[Problem requirements] Skip the pictures and repeat each line of the data exactly.

[Stored data]

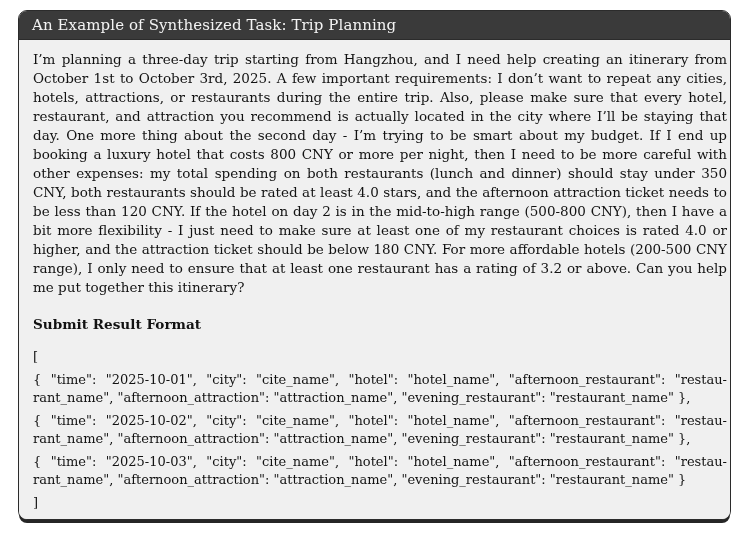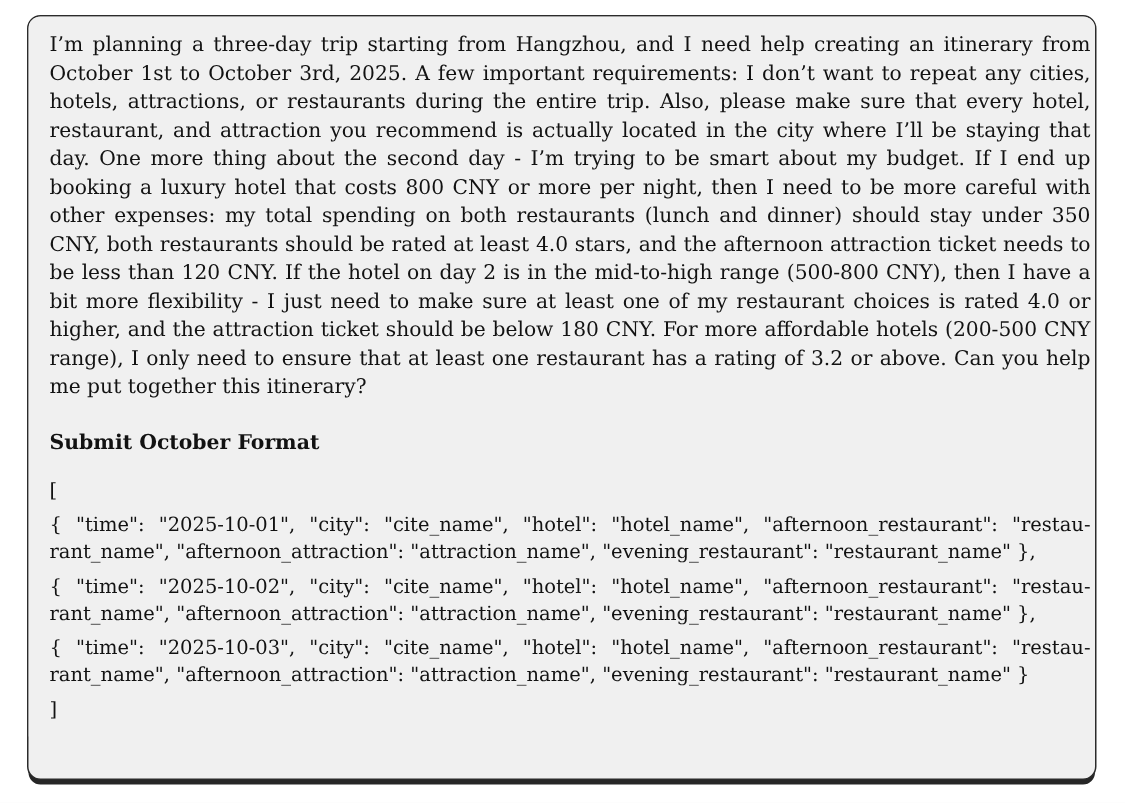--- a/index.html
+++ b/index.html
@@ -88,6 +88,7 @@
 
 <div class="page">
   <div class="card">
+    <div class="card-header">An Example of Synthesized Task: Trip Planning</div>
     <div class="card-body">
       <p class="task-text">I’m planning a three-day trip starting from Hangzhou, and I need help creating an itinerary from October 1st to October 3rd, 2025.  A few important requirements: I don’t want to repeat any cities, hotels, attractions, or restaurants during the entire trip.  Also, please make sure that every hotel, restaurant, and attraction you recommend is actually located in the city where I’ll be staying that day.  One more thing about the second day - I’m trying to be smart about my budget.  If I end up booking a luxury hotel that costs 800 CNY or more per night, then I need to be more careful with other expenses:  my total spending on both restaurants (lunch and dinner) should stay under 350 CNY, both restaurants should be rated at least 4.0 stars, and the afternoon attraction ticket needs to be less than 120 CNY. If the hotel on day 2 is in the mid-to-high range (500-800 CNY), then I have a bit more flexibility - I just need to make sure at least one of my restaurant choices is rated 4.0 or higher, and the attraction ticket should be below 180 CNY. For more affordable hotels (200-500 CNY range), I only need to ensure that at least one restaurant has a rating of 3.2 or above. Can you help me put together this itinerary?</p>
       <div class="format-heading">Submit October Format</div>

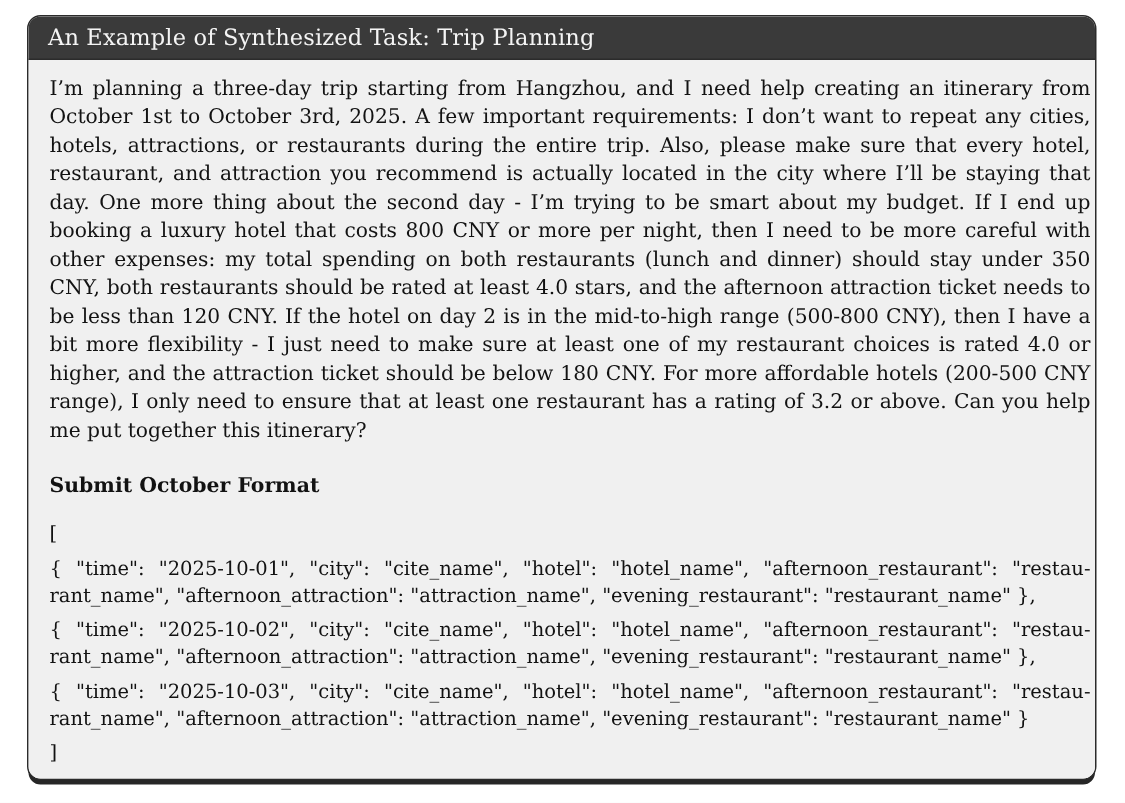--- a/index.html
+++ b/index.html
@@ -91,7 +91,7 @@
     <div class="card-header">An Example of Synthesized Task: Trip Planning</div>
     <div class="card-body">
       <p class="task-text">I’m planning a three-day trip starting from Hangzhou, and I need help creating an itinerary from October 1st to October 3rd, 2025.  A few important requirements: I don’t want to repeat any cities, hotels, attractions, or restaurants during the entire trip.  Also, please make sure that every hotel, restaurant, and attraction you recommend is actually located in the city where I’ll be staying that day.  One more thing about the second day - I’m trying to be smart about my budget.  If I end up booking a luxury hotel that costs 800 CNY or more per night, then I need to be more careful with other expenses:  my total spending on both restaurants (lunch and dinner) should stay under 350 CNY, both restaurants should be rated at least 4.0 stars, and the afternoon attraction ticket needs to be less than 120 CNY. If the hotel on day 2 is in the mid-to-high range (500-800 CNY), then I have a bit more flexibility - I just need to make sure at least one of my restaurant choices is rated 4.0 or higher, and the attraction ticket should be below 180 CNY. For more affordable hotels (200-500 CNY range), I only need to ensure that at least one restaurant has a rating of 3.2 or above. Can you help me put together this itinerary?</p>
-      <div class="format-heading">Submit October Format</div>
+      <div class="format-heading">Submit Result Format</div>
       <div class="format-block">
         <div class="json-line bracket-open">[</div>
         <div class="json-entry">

[Reply]
--- a/index.html
+++ b/index.html
@@ -88,6 +88,7 @@
 
 <div class="page">
   <div class="card">
+    <div class="card-header">An Example of Synthesized Task: Trip Planning</div>
     <div class="card-body">
       <p class="task-text">I’m planning a three-day trip starting from Hangzhou, and I need help creating an itinerary from October 1st to October 3rd, 2025.  A few important requirements: I don’t want to repeat any cities, hotels, attractions, or restaurants during the entire trip.  Also, please make sure that every hotel, restaurant, and attraction you recommend is actually located in the city where I’ll be staying that day.  One more thing about the second day - I’m trying to be smart about my budget.  If I end up booking a luxury hotel that costs 800 CNY or more per night, then I need to be more careful with other expenses:  my total spending on both restaurants (lunch and dinner) should stay under 350 CNY, both restaurants should be rated at least 4.0 stars, and the afternoon attraction ticket needs to be less than 120 CNY. If the hotel on day 2 is in the mid-to-high range (500-800 CNY), then I have a bit more flexibility - I just need to make sure at least one of my restaurant choices is rated 4.0 or higher, and the attraction ticket should be below 180 CNY. For more affordable hotels (200-500 CNY range), I only need to ensure that at least one restaurant has a rating of 3.2 or above. Can you help me put together this itinerary?</p>
       <div class="format-heading">Submit October Format</div>

--- a/index.html
+++ b/index.html
@@ -91,7 +91,7 @@
     <div class="card-header">An Example of Synthesized Task: Trip Planning</div>
     <div class="card-body">
       <p class="task-text">I’m planning a three-day trip starting from Hangzhou, and I need help creating an itinerary from October 1st to October 3rd, 2025.  A few important requirements: I don’t want to repeat any cities, hotels, attractions, or restaurants during the entire trip.  Also, please make sure that every hotel, restaurant, and attraction you recommend is actually located in the city where I’ll be staying that day.  One more thing about the second day - I’m trying to be smart about my budget.  If I end up booking a luxury hotel that costs 800 CNY or more per night, then I need to be more careful with other expenses:  my total spending on both restaurants (lunch and dinner) should stay under 350 CNY, both restaurants should be rated at least 4.0 stars, and the afternoon attraction ticket needs to be less than 120 CNY. If the hotel on day 2 is in the mid-to-high range (500-800 CNY), then I have a bit more flexibility - I just need to make sure at least one of my restaurant choices is rated 4.0 or higher, and the attraction ticket should be below 180 CNY. For more affordable hotels (200-500 CNY range), I only need to ensure that at least one restaurant has a rating of 3.2 or above. Can you help me put together this itinerary?</p>
-      <div class="format-heading">Submit October Format</div>
+      <div class="format-heading">Submit Result Format</div>
       <div class="format-block">
         <div class="json-line bracket-open">[</div>
         <div class="json-entry">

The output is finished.